Give a verbatim copy of the lines below, minus the pictures.

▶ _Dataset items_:
== == ==

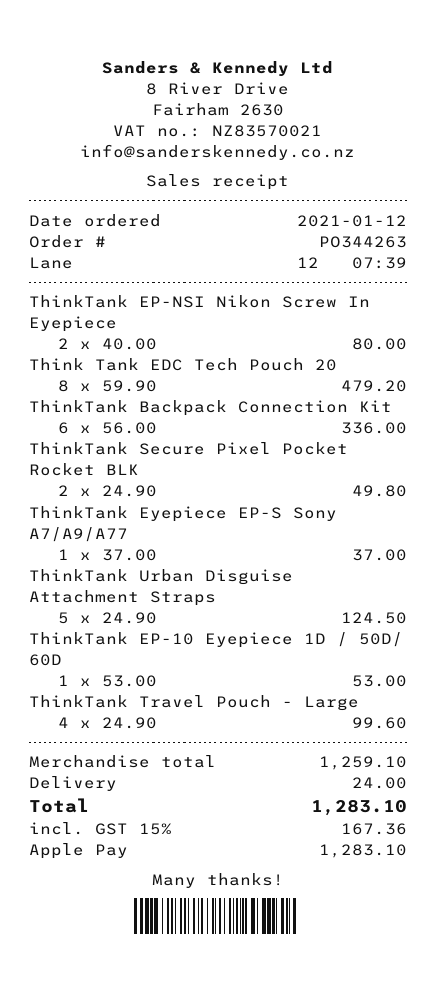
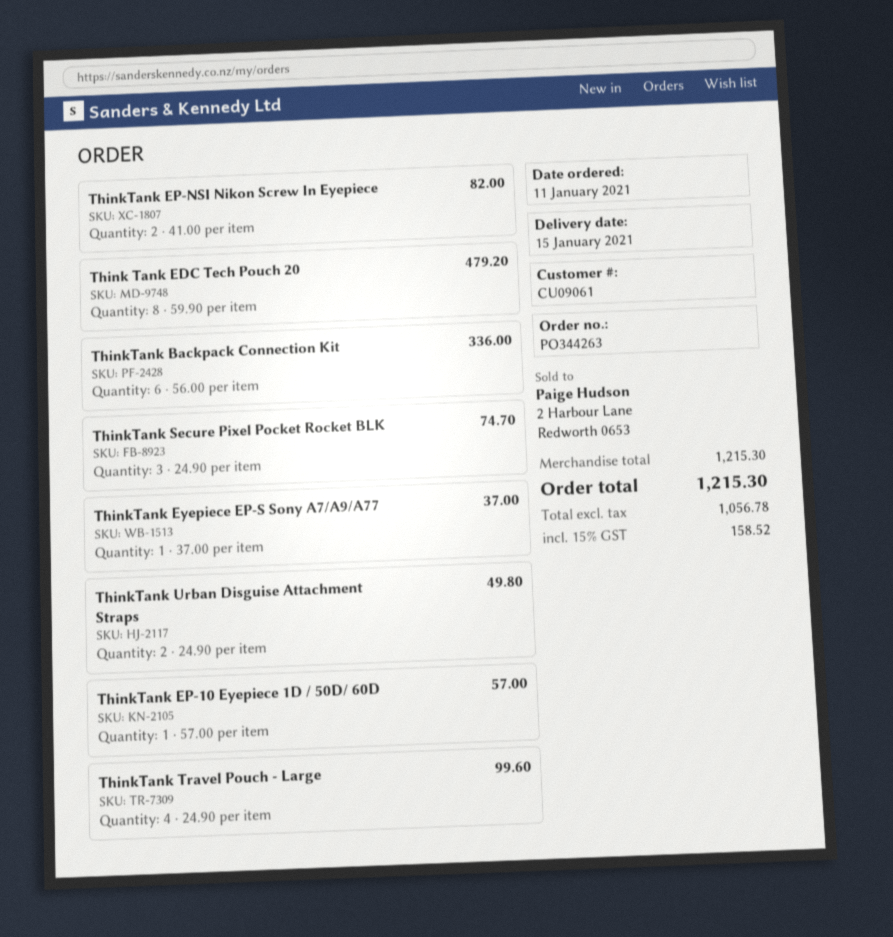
order date: 2021-01-12 -> 2021-01-11
ThinkTank EP-NSI Nikon Screw In Eyepiece: 2 x 40.00 = 80.00 -> 2 x 41.00 = 82.00
ThinkTank Secure Pixel Pocket Rocket BLK: 2 x 24.90 = 49.80 -> 3 x 24.90 = 74.70
ThinkTank Urban Disguise Attachment Straps: 5 x 24.90 = 124.50 -> 2 x 24.90 = 49.80
ThinkTank EP-10 Eyepiece 1D / 50D/ 60D: 1 x 53.00 = 53.00 -> 1 x 57.00 = 57.00
subtotal: 1259.10 -> 1215.30
shipping: 24.00 -> none
tax: 15% = 167.36 -> 15% = 158.52
total: 1283.10 -> 1215.30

== == ==

▶ _Exercise result_:
order date: 2021-01-12 -> 2021-01-11
ThinkTank EP-NSI Nikon Screw In Eyepiece: 2 x 40.00 = 80.00 -> 2 x 41.00 = 82.00
ThinkTank Secure Pixel Pocket Rocket BLK: 2 x 24.90 = 49.80 -> 3 x 24.90 = 74.70
ThinkTank Urban Disguise Attachment Straps: 5 x 24.90 = 124.50 -> 2 x 24.90 = 49.80
ThinkTank EP-10 Eyepiece 1D / 50D/ 60D: 1 x 53.00 = 53.00 -> 1 x 57.00 = 57.00
subtotal: 1259.10 -> 1215.30
shipping: 24.00 -> none
tax: 15% = 167.36 -> 15% = 158.52
total: 1283.10 -> 1215.30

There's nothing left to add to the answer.